Exercise aim ::
In the records below, find the line holding "a few examples." and the line holding "Fabric Health MBean". Set down both, with every line between them, exactly.

### Material to process

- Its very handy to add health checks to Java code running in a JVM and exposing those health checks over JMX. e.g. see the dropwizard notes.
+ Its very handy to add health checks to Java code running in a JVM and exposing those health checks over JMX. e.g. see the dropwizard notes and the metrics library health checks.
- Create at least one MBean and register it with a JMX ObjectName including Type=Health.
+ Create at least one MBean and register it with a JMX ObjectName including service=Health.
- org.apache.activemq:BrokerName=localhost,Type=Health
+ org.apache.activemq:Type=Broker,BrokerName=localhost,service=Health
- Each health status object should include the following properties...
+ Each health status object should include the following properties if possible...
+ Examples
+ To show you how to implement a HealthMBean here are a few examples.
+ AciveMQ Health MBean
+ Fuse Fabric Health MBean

######
### Material to process

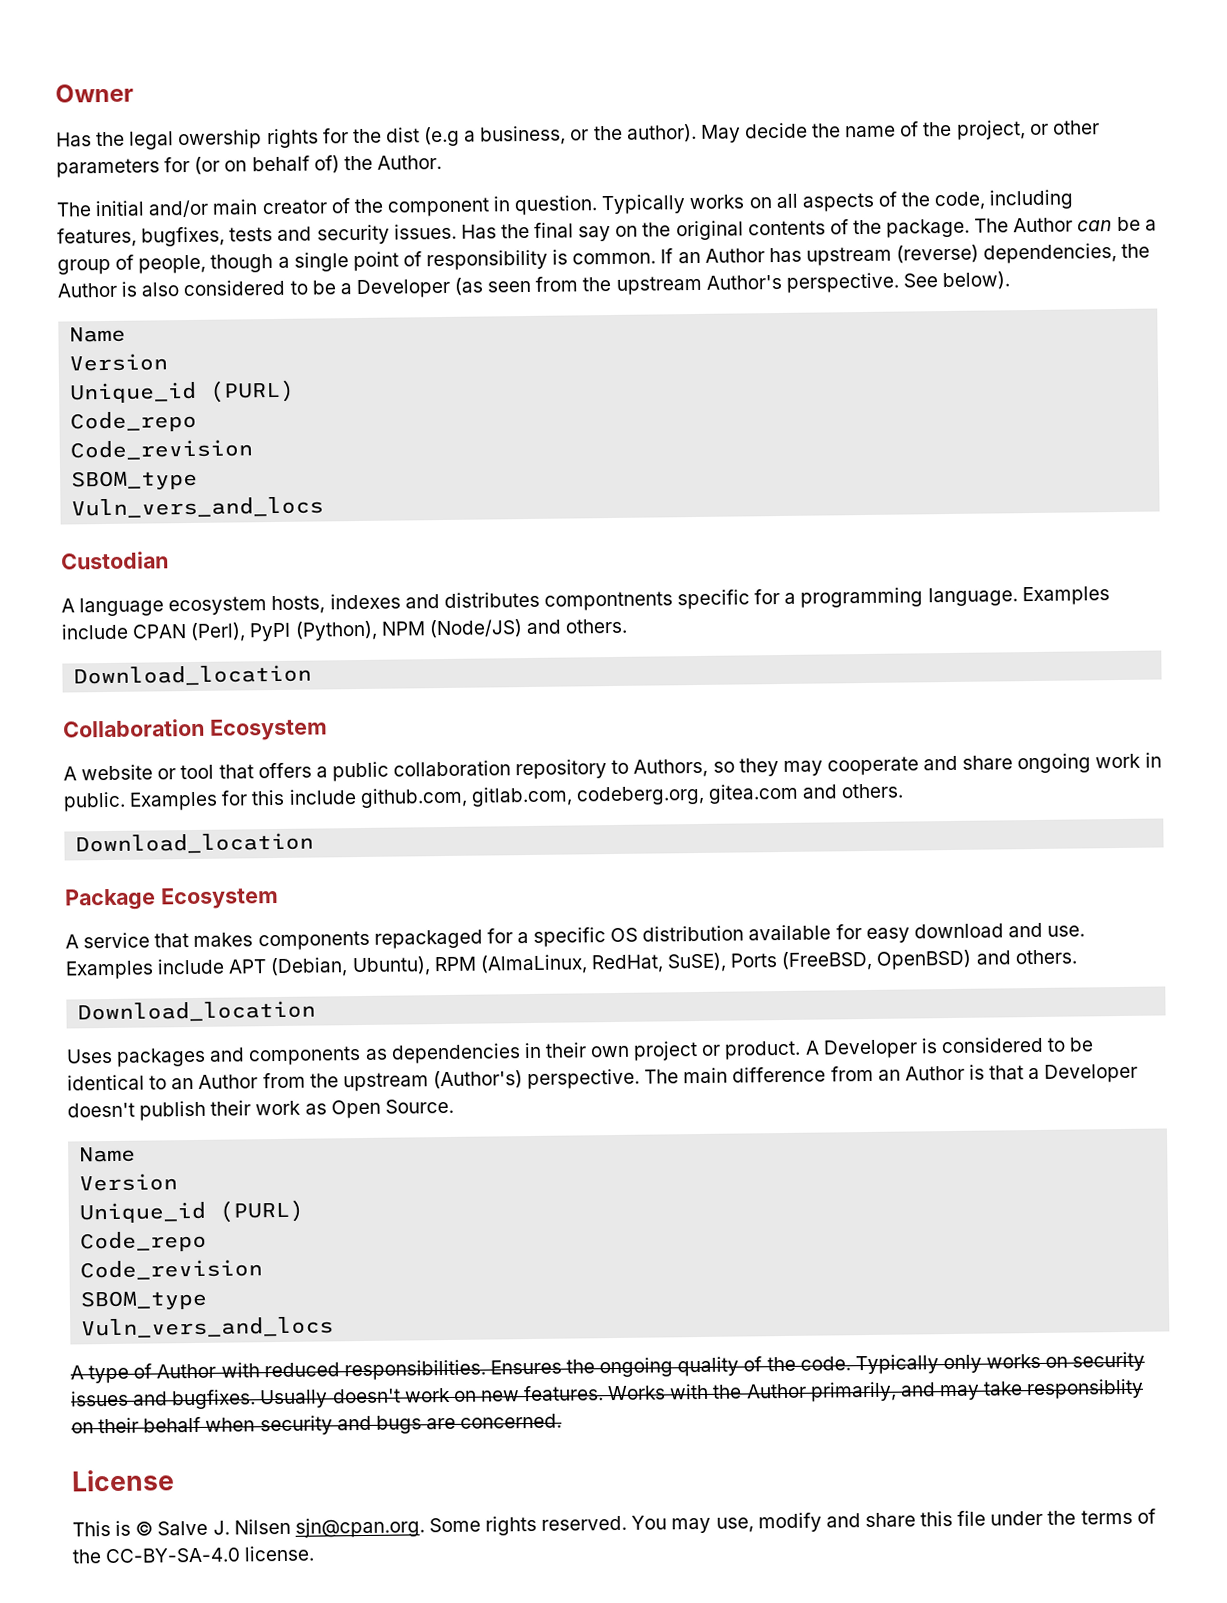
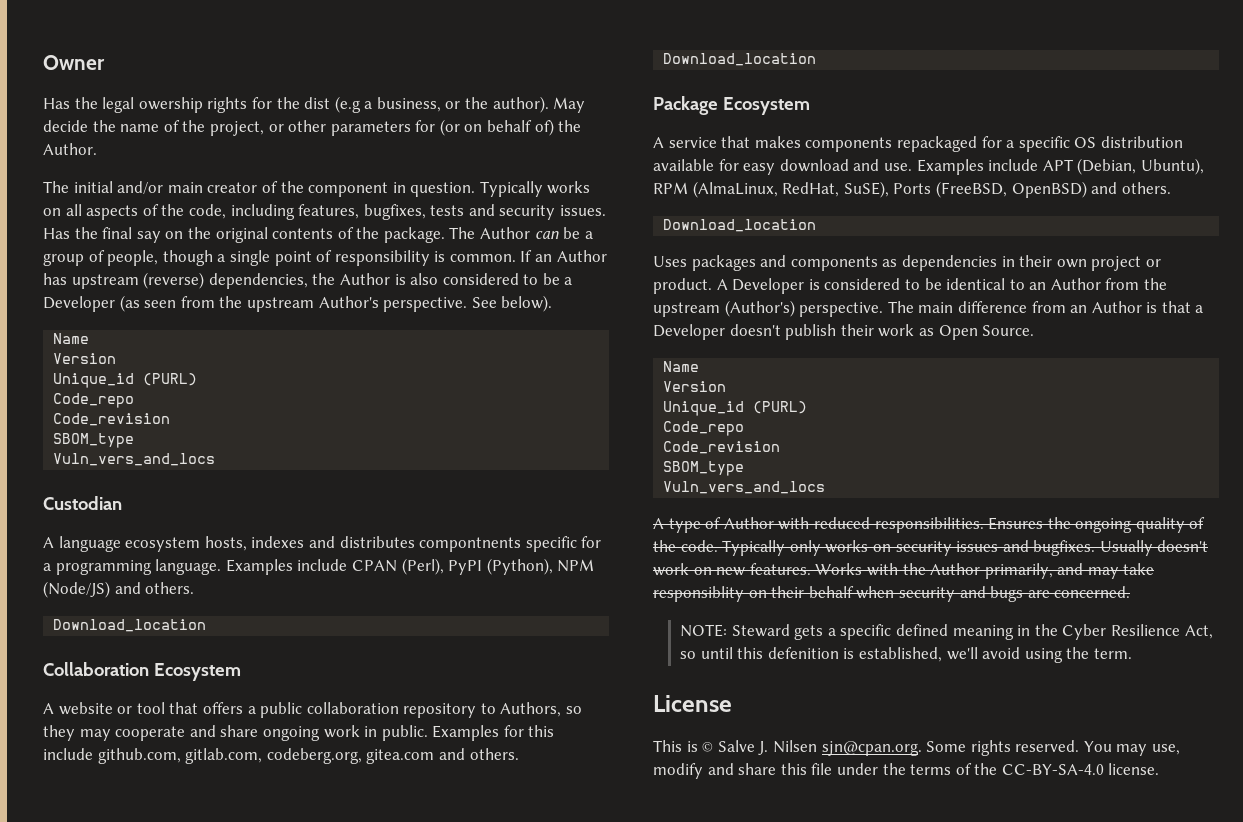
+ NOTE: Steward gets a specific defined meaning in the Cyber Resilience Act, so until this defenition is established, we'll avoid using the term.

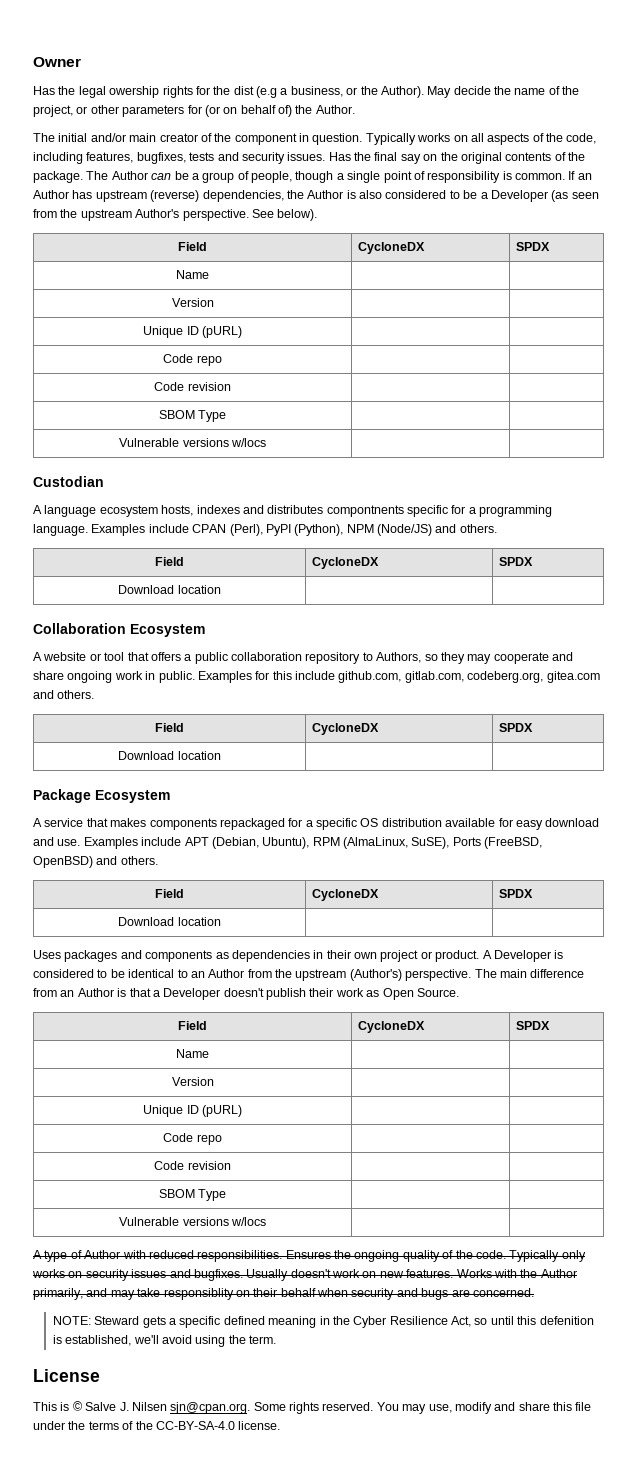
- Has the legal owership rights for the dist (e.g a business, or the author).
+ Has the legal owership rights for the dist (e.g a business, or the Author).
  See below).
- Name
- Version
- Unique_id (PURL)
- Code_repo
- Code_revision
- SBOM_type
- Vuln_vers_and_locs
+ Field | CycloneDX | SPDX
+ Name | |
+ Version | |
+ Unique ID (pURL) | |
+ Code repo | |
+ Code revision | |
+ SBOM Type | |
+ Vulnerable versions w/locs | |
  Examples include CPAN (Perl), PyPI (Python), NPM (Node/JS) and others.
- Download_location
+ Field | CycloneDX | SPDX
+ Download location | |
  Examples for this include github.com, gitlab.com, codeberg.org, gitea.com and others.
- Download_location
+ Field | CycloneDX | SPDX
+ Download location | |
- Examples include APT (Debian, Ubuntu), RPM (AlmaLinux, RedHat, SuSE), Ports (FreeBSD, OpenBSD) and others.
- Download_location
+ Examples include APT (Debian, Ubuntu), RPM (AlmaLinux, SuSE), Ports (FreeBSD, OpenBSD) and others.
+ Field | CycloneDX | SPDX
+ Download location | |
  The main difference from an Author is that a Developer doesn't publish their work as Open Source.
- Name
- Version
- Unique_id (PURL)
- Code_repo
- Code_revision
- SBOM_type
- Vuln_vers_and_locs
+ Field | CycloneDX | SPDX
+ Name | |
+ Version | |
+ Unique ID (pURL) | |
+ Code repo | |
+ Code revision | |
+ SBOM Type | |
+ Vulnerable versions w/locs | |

######

Answer space ::
+ To show you how to implement a HealthMBean here are a few examples.
+ AciveMQ Health MBean
+ Fuse Fabric Health MBean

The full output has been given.